■ **Work to complete**:
Would you please copy every line from the records that contains the word "Zuber"?

■ **Data provided**:
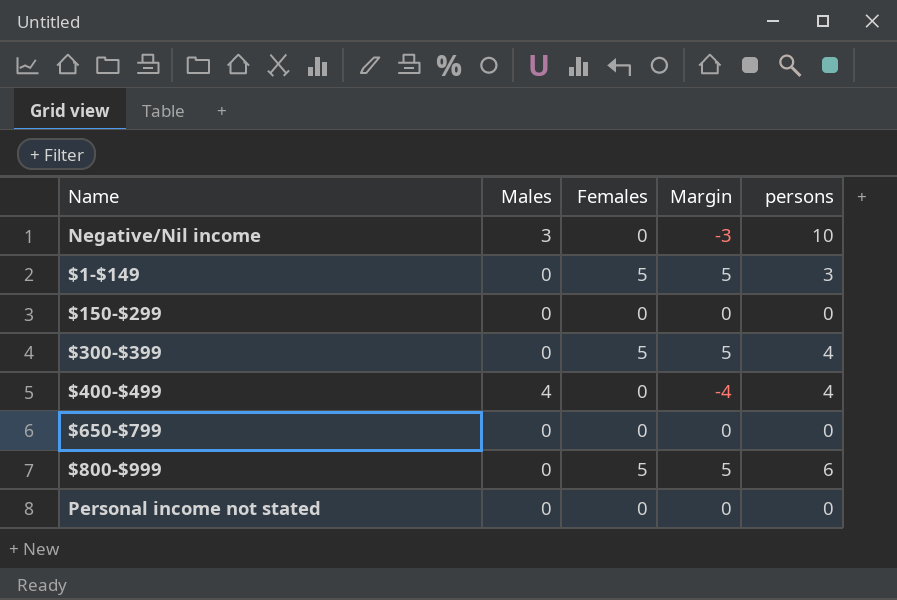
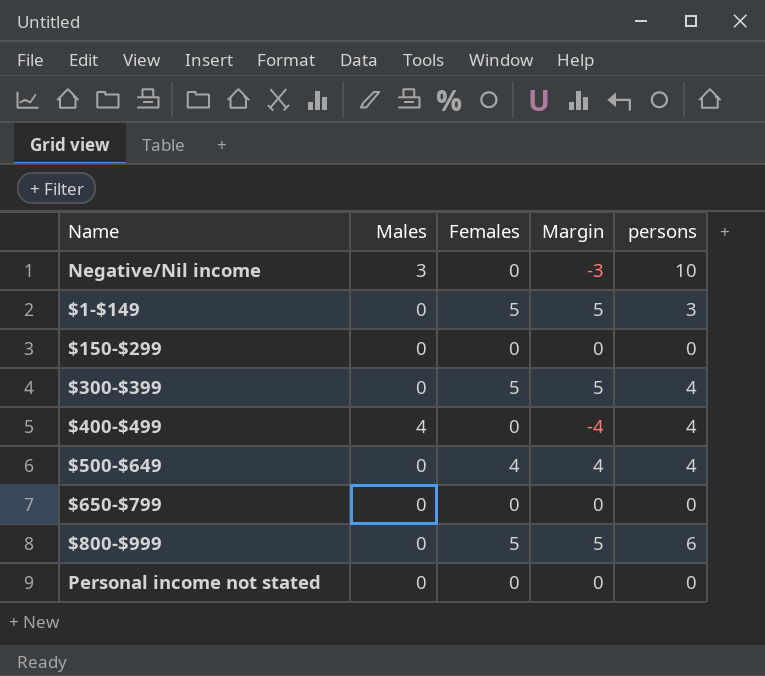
row $500-$649: none -> 0 | 4 | 4 | 4

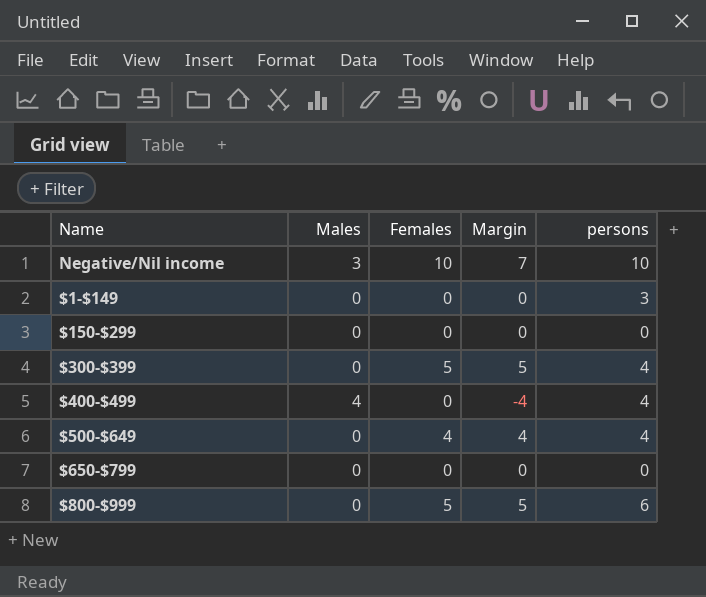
row Personal income not stated: 0 | 0 | 0 | 0 -> none
Negative/Nil income | Females: 0 -> 10
Negative/Nil income | Margin: -3 -> 7
$1-$149 | Females: 5 -> 0
$1-$149 | Margin: 5 -> 0

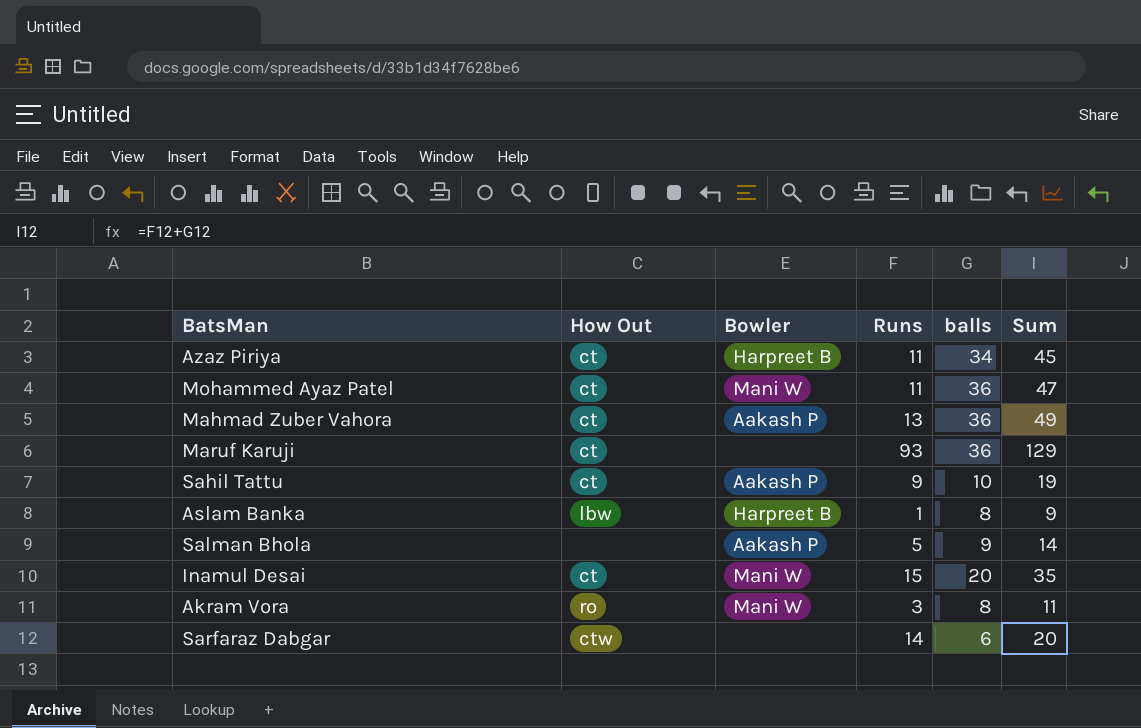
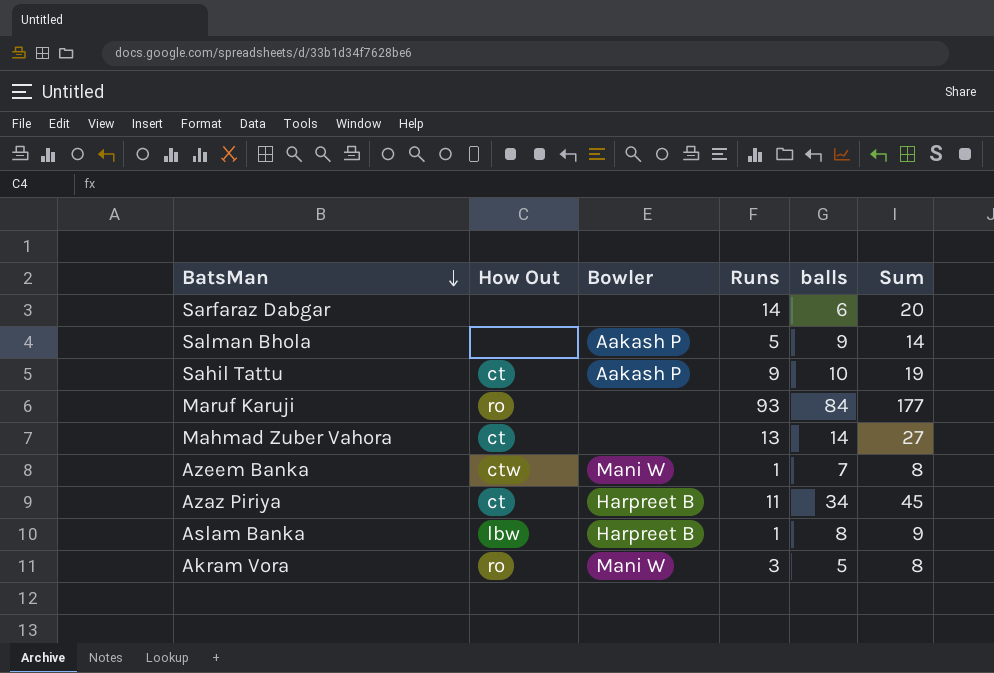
row order: none -> BatsMan descending
row Mohammed Ayaz Patel: ct | Mani W | 11 | 36 | 47 -> none
row Inamul Desai: ct | Mani W | 15 | 20 | 35 -> none
Sarfaraz Dabgar | How Out: ctw -> none
Maruf Karuji | How Out: ct -> ro
Maruf Karuji | balls: 36 -> 84
Maruf Karuji | Sum: 129 -> 177
Mahmad Zuber Vahora | Bowler: Aakash P -> none
Mahmad Zuber Vahora | balls: 36 -> 14
Mahmad Zuber Vahora | Sum: 49 -> 27
row Azeem Banka: none -> ctw | Mani W | 1 | 7 | 8
Akram Vora | balls: 8 -> 5
Akram Vora | Sum: 11 -> 8

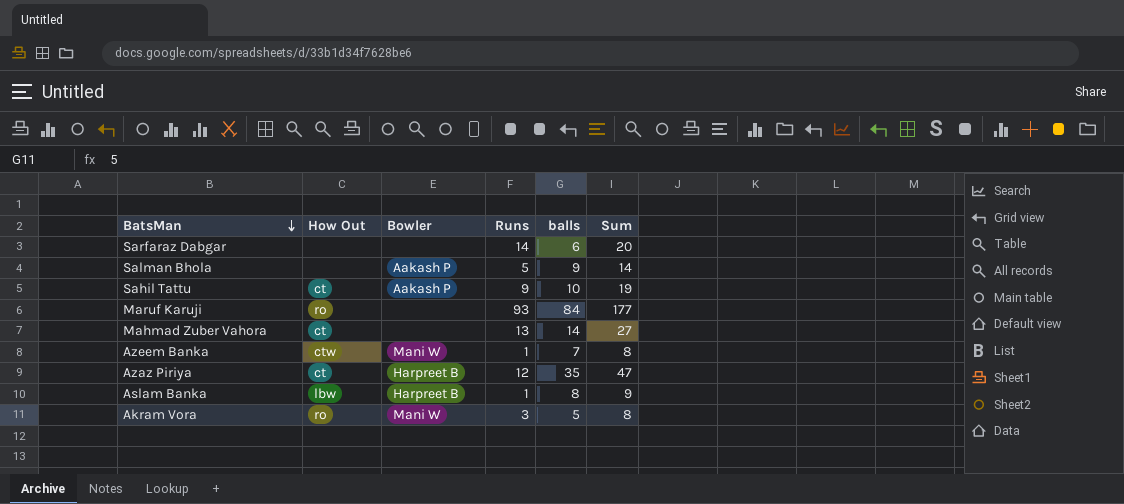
Azaz Piriya | Runs: 11 -> 12
Azaz Piriya | balls: 34 -> 35
Azaz Piriya | Sum: 45 -> 47

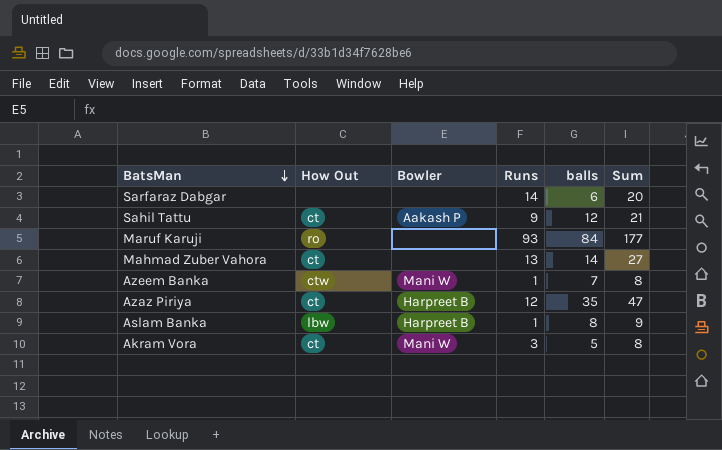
row Salman Bhola: none | Aakash P | 5 | 9 | 14 -> none
Sahil Tattu | balls: 10 -> 12
Sahil Tattu | Sum: 19 -> 21
Akram Vora | How Out: ro -> ct

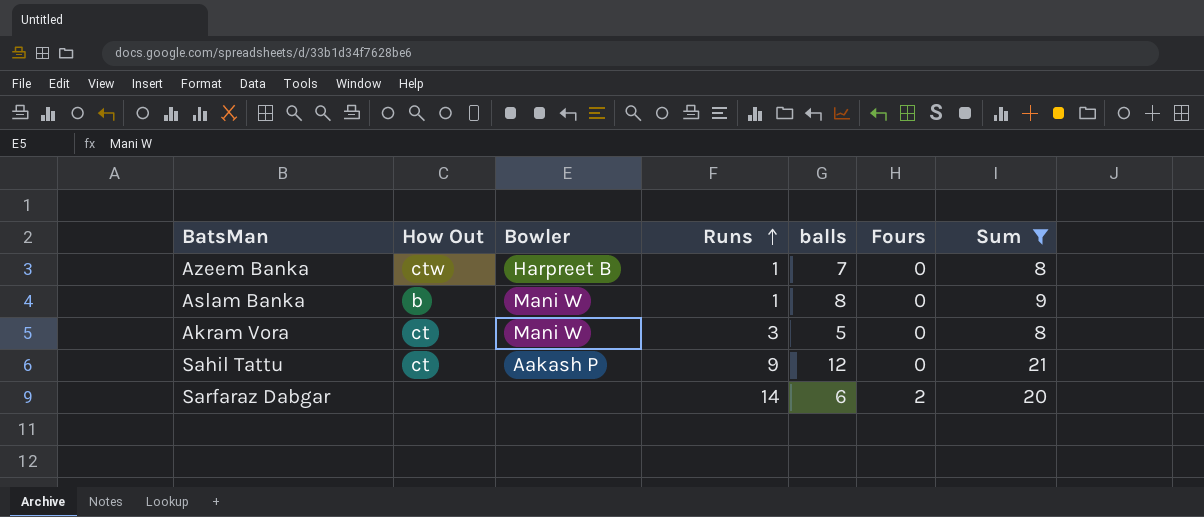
filter: none -> Sum <= 21
row order: BatsMan descending -> Runs ascending
column Fours | position: none -> 6
Azeem Banka | Bowler: Mani W -> Harpreet B
Aslam Banka | How Out: lbw -> b
Aslam Banka | Bowler: Harpreet B -> Mani W

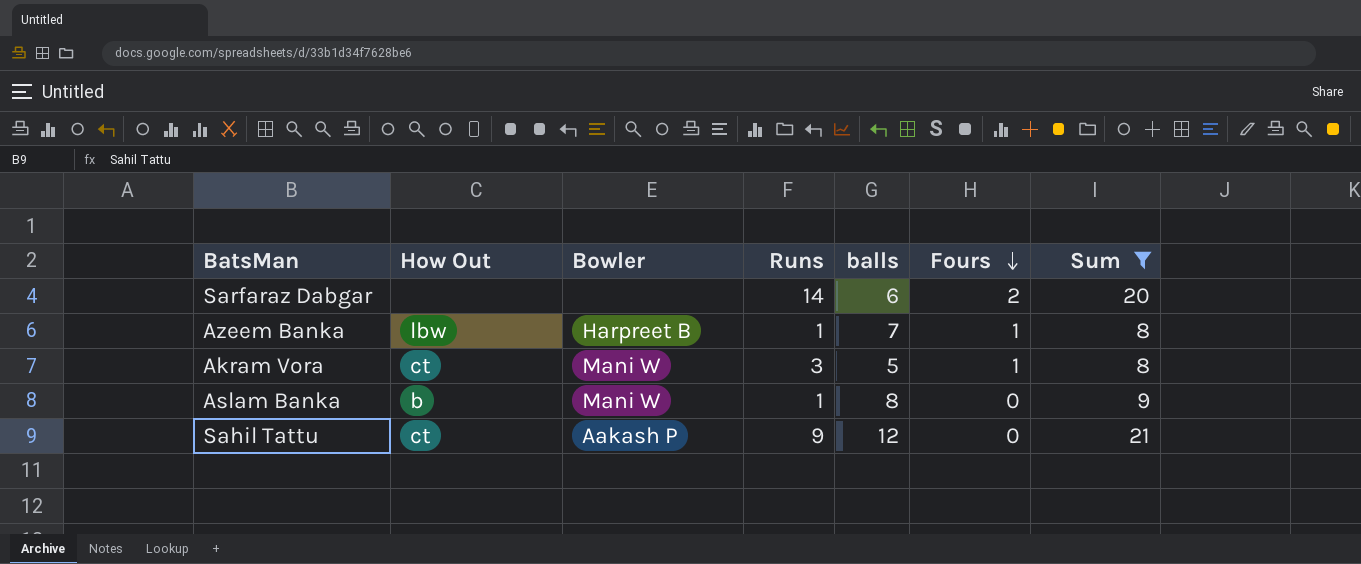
row order: Runs ascending -> Fours descending
Azeem Banka | How Out: ctw -> lbw
Azeem Banka | Fours: 0 -> 1
Akram Vora | Fours: 0 -> 1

■ **Answer**:
Mahmad Zuber Vahora | Bowler: Aakash P -> none
Mahmad Zuber Vahora | balls: 36 -> 14
Mahmad Zuber Vahora | Sum: 49 -> 27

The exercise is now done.